Fazit: Die Ergebnisse weisen darauf hin, dass sich die Inline-Analyse vom Labor- in den Technikums-Maßstab übertragen lässt. Das kontinuierliche Überwachen des Prozesses hilft Rezeptureinflüsse auf die resultierende Partikelgröße zu erkennen. So wird eine transparente Produktion von Granulaten ermöglicht. Der erste Versuch im Technikums-Maßstab zeigt, dass das Bestimmen der Partikelgröße während der Zugabe der Granulierflüssigkeit auch hier in Echtzeit realisierbar ist. Zur Analyse der Messergebnisse scheint eine prozessspezifische Anpassung der Softwareparameter notwendig, insbesondere der Ringspeicher-Größe.

Literaturverzeichnis

[1]     Parikh, D. M. Handbook of Pharmaceutical Granulation Technology. New York (USA): Marcel Dekker, Inc. 1997.

[2]     Serno, P., Kleinebudde, P., Knop, K. Granulieren: Grundlagen, Verfahren, Formulierungen. Aulendorf: Editio Cantor Verlag. 2007.

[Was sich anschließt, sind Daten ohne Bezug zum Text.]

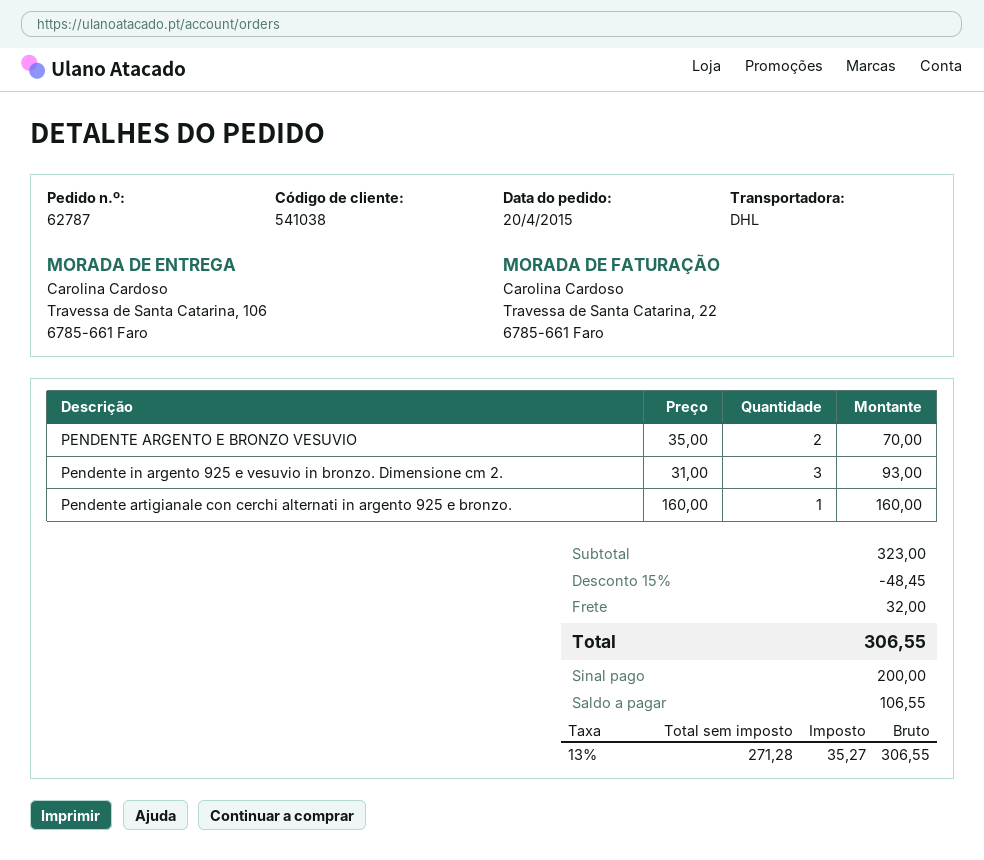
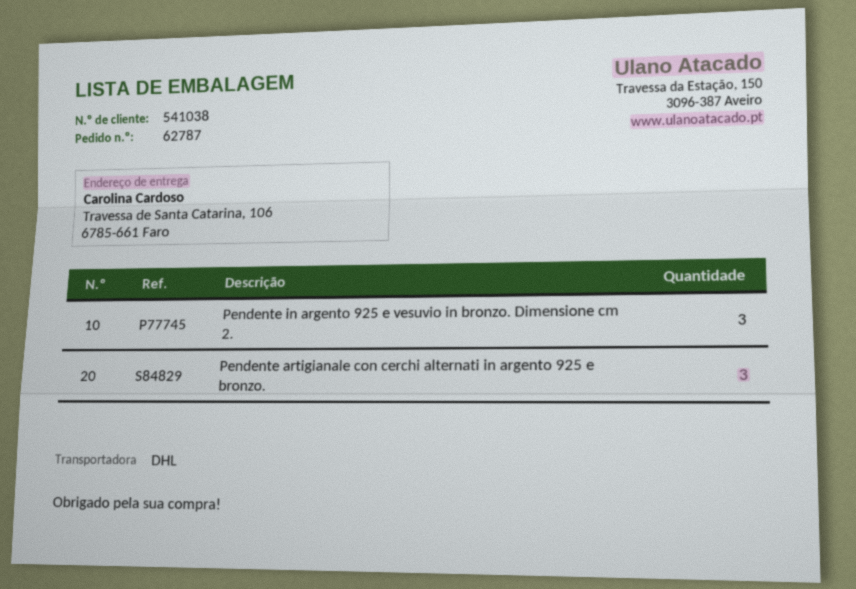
PENDENTE ARGENTO E BRONZO VESUVIO: 2 -> none
Pendente artigianale con cerchi alternati in argento 925 e bronzo.: 1 -> 3

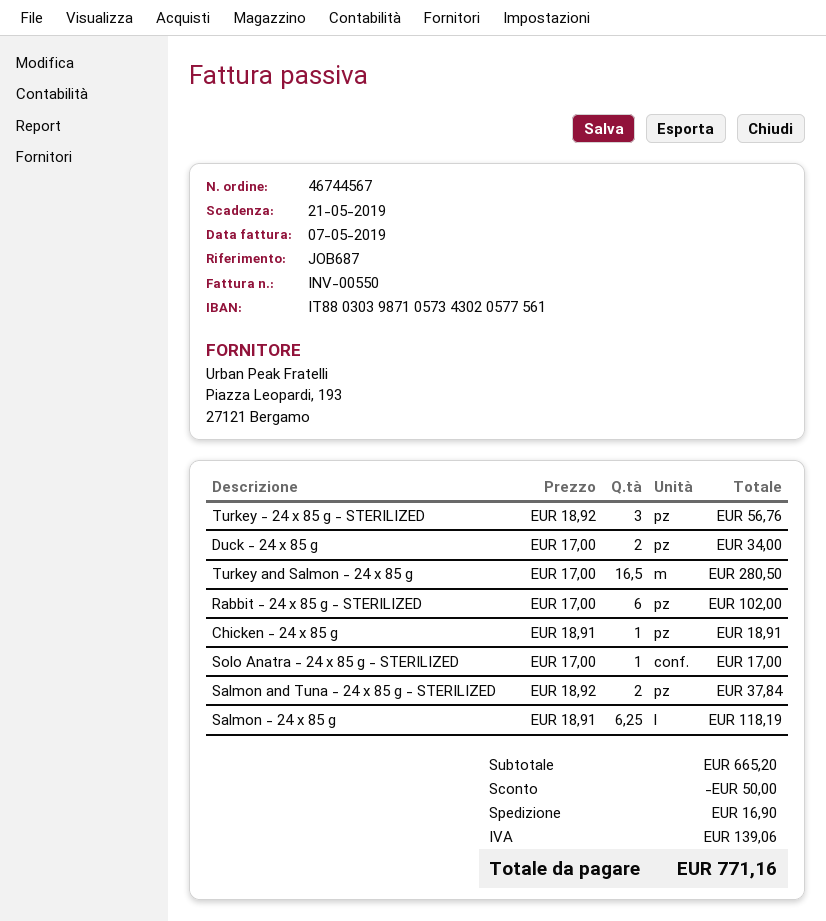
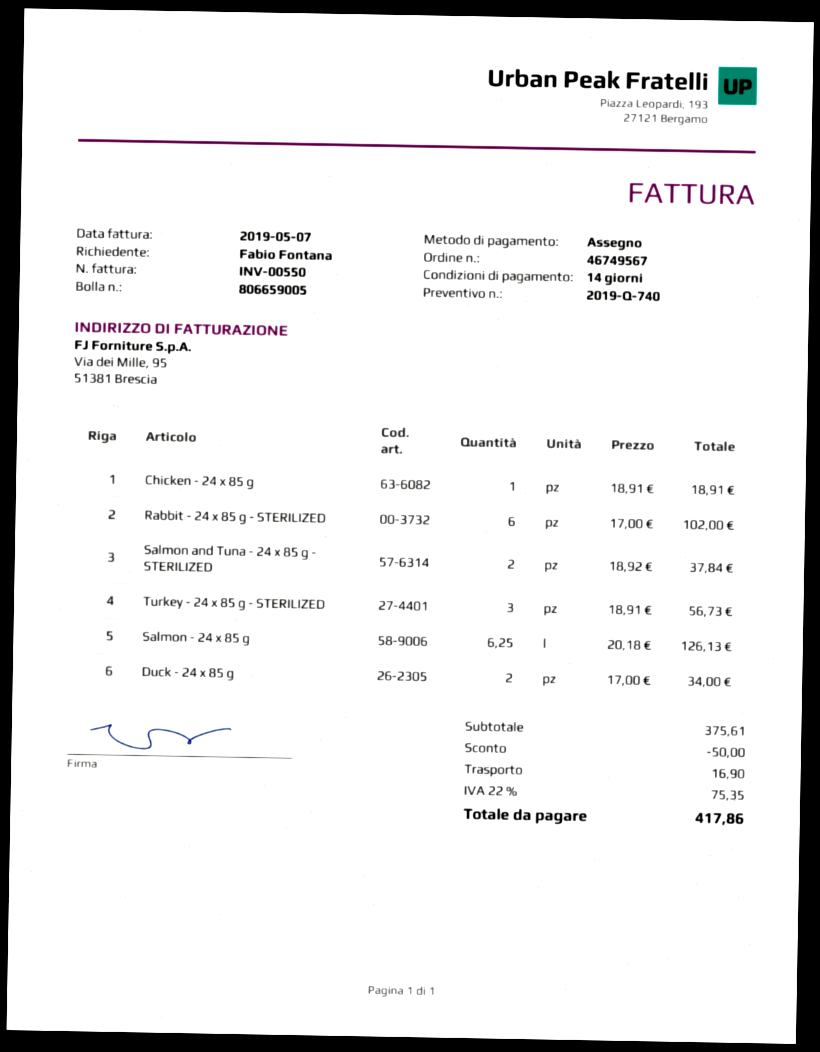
order number: 46744567 -> 46749567
Turkey - 24 x 85 g - STERILIZED: 3 x 18.92 = 56.76 -> 3 x 18.91 = 56.73
Turkey and Salmon - 24 x 85 g: 16.5 x 17.00 = 280.50 -> none
Solo Anatra - 24 x 85 g - STERILIZED: 1 x 17.00 = 17.00 -> none
Salmon - 24 x 85 g: 6.25 x 18.91 = 118.19 -> 6.25 x 20.18 = 126.13
subtotal: 665.20 -> 375.61
tax: 139.06 -> 75.35
total: 771.16 -> 417.86

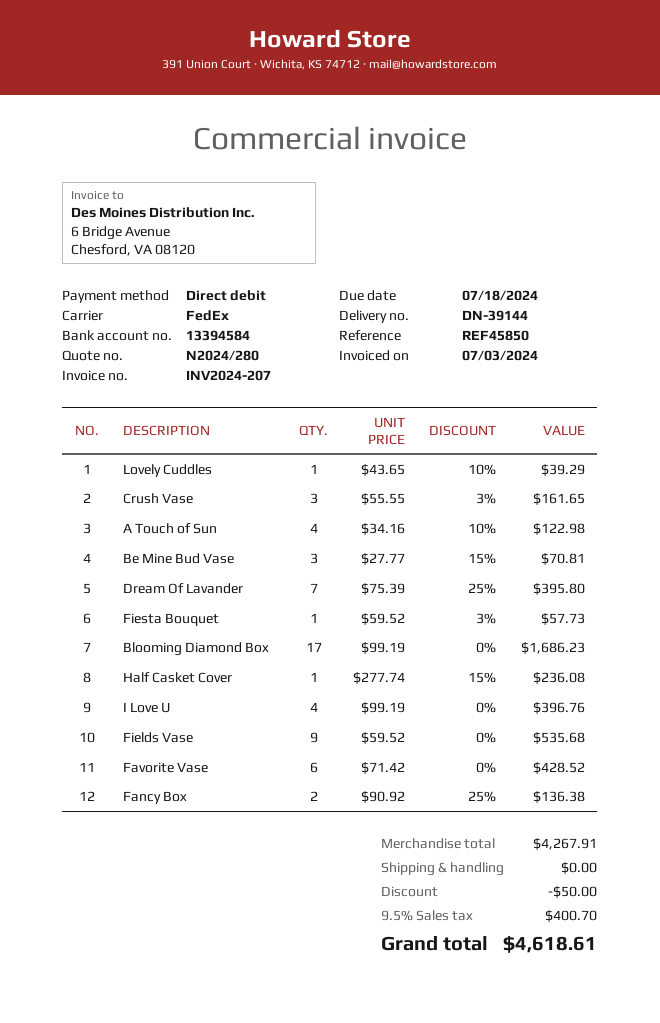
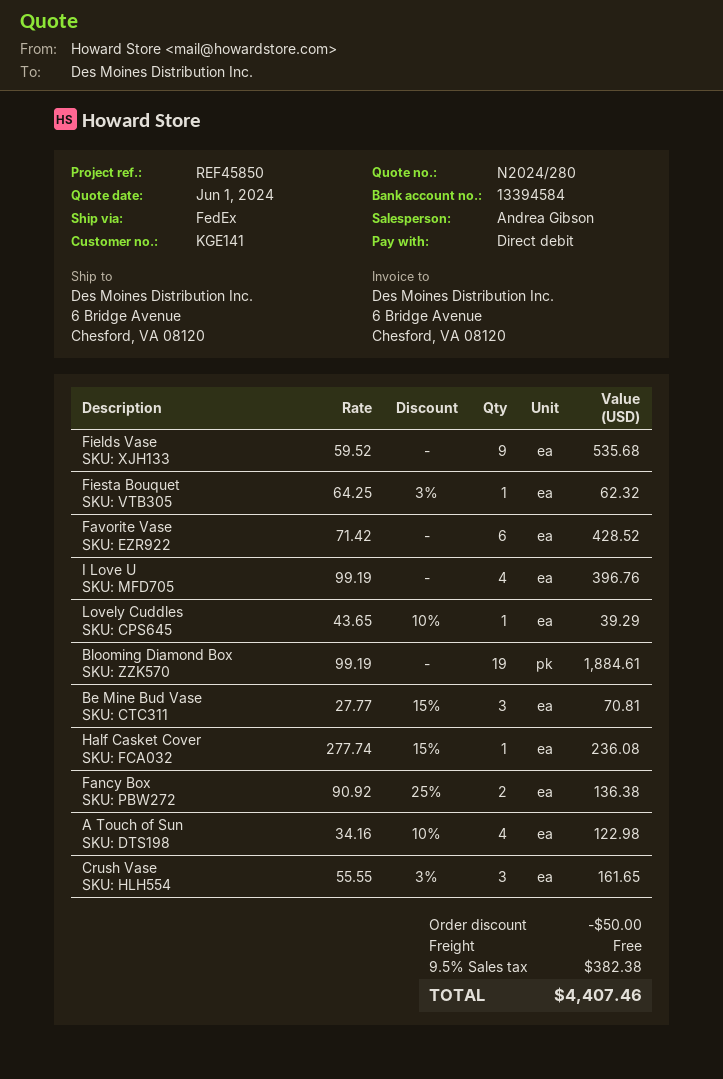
Dream Of Lavander: 7 x 75.39 - 25% = 395.80 -> none
Fiesta Bouquet: 1 x 59.52 - 3% = 57.73 -> 1 x 64.25 - 3% = 62.32
Blooming Diamond Box: 17 x 99.19 = 1686.23 -> 19 x 99.19 = 1884.61
tax: 9.5% = 400.70 -> 9.5% = 382.38
total: 4618.61 -> 4407.46

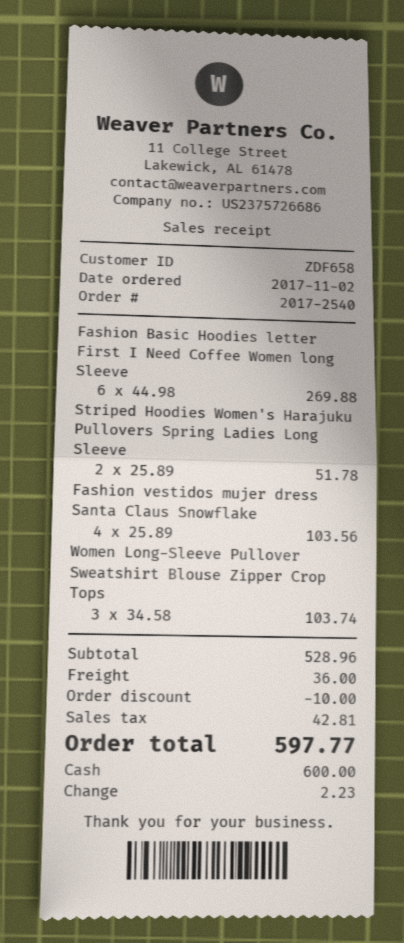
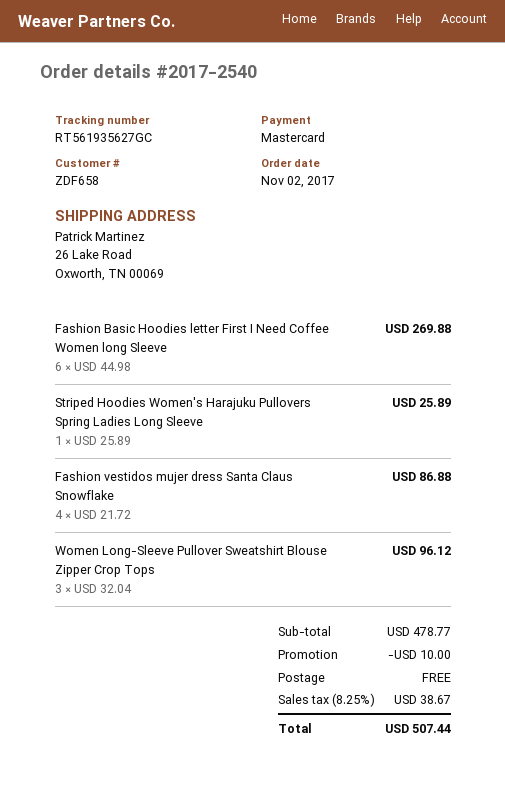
payment method: cash -> Mastercard
Striped Hoodies Women's Harajuku Pullovers Spring Ladies Long Sleeve: 2 x 25.89 = 51.78 -> 1 x 25.89 = 25.89
Fashion vestidos mujer dress Santa Claus Snowflake: 4 x 25.89 = 103.56 -> 4 x 21.72 = 86.88
Women Long-Sleeve Pullover Sweatshirt Blouse Zipper Crop Tops: 3 x 34.58 = 103.74 -> 3 x 32.04 = 96.12
subtotal: 528.96 -> 478.77
shipping: 36.00 -> 0.00
tax: 42.81 -> 38.67
total: 597.77 -> 507.44

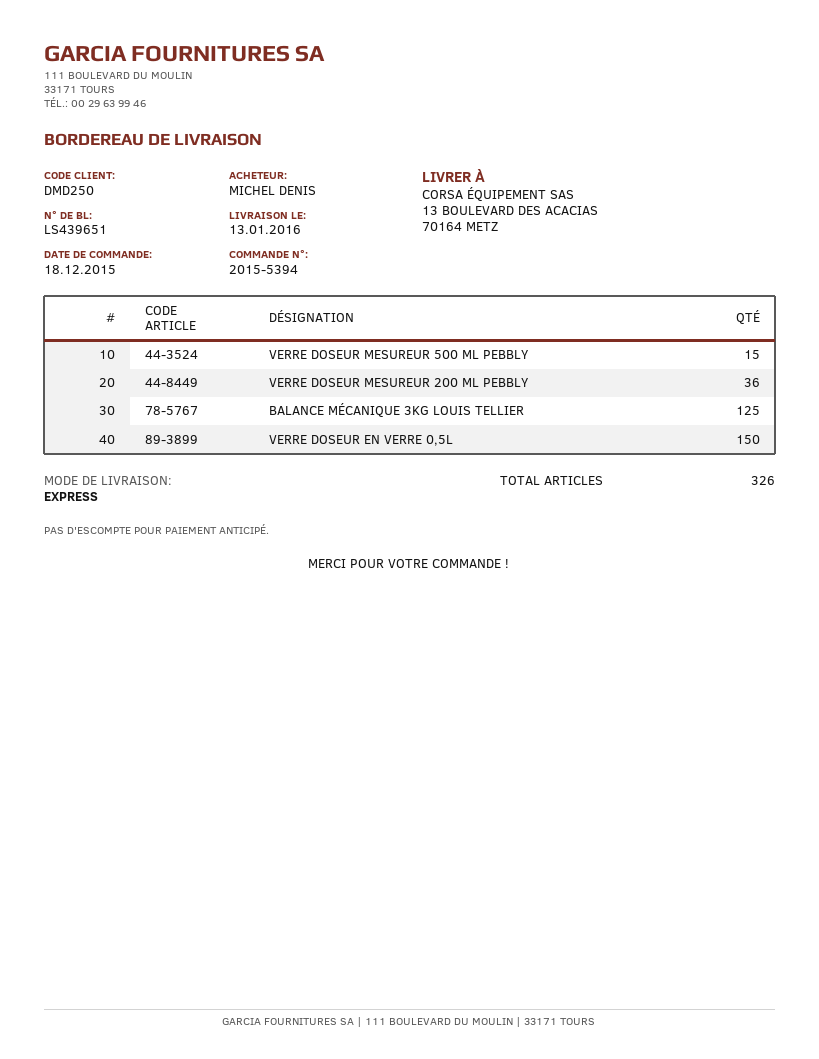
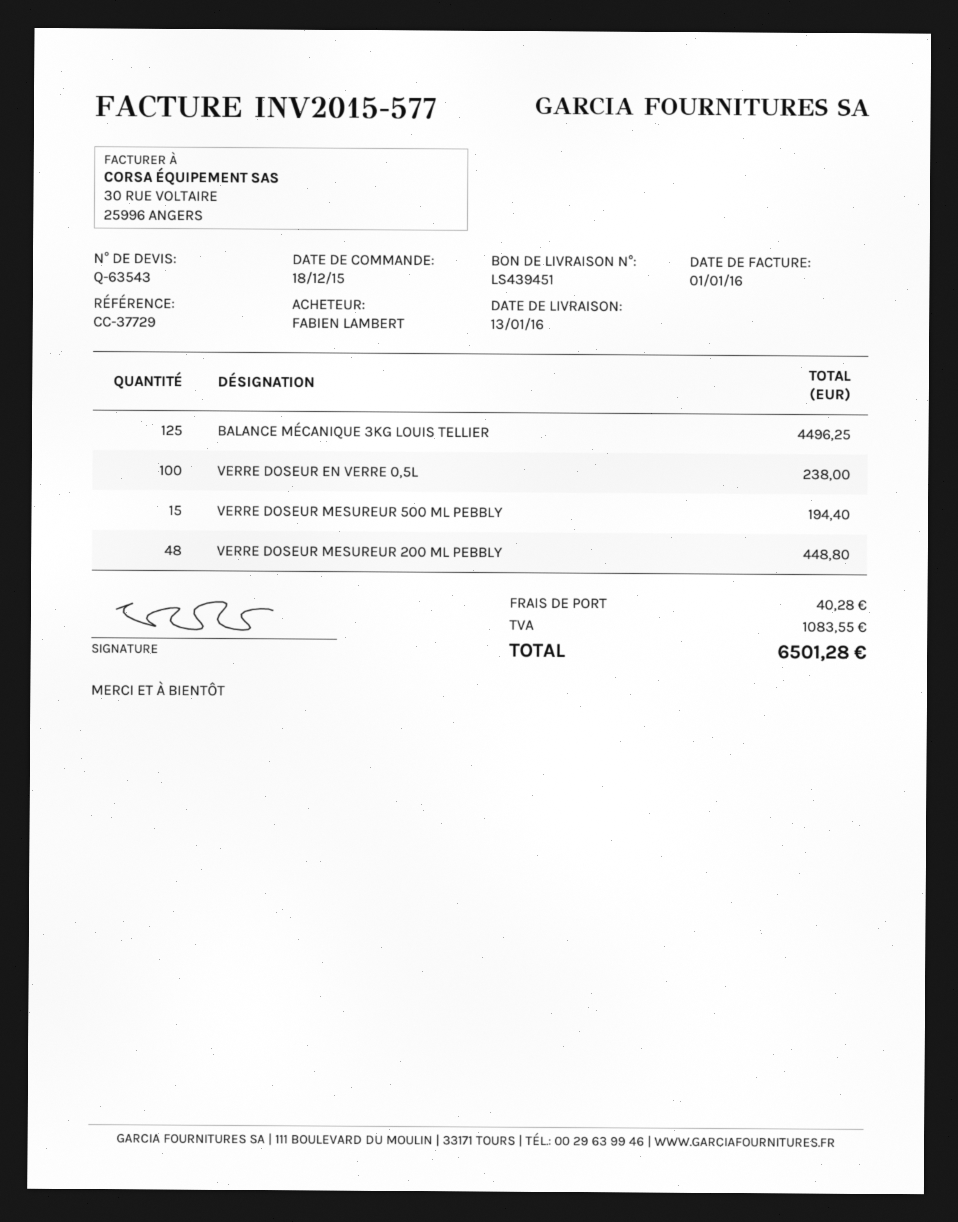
delivery note number: LS439651 -> LS439451
ordered by: MICHEL DENIS -> FABIEN LAMBERT
VERRE DOSEUR MESUREUR 200 ML PEBBLY: 36 -> 48
VERRE DOSEUR EN VERRE 0,5L: 150 -> 100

[3]     International Conference on Harmonisation of Technical Requirements for Registration of Pharmaceuticals for human use. Pharmaceutical Development Q8(R2). 2009.

[4]     Aizu, Y., Asakura, T. Spatial Filtering Velocimetry: Fundamentals and Applications. Berlin: Springer Verlag. 2006.

[5]     Hüttner, C., Kutz, G., Dietrich, S. PAT in High-Shear Granulation Processes using In-line Particle Size Measurements.  Abstract & Poster beim 6th International Congress on Pharmaceutical Engineering Graz, 2014.

[6]     Hüttner, C., Türken, B., Kutz, G., Dietrich, S. Real time process control during wet granulation in a high-shear mixer using spatial filtering velocimetry – Influence of different formulations.  Abstract & Poster beim 9th World Meeting on Pharmaceutics, Biopharmaceutics and Pharmaceutical Technology; Lissabon, 2014.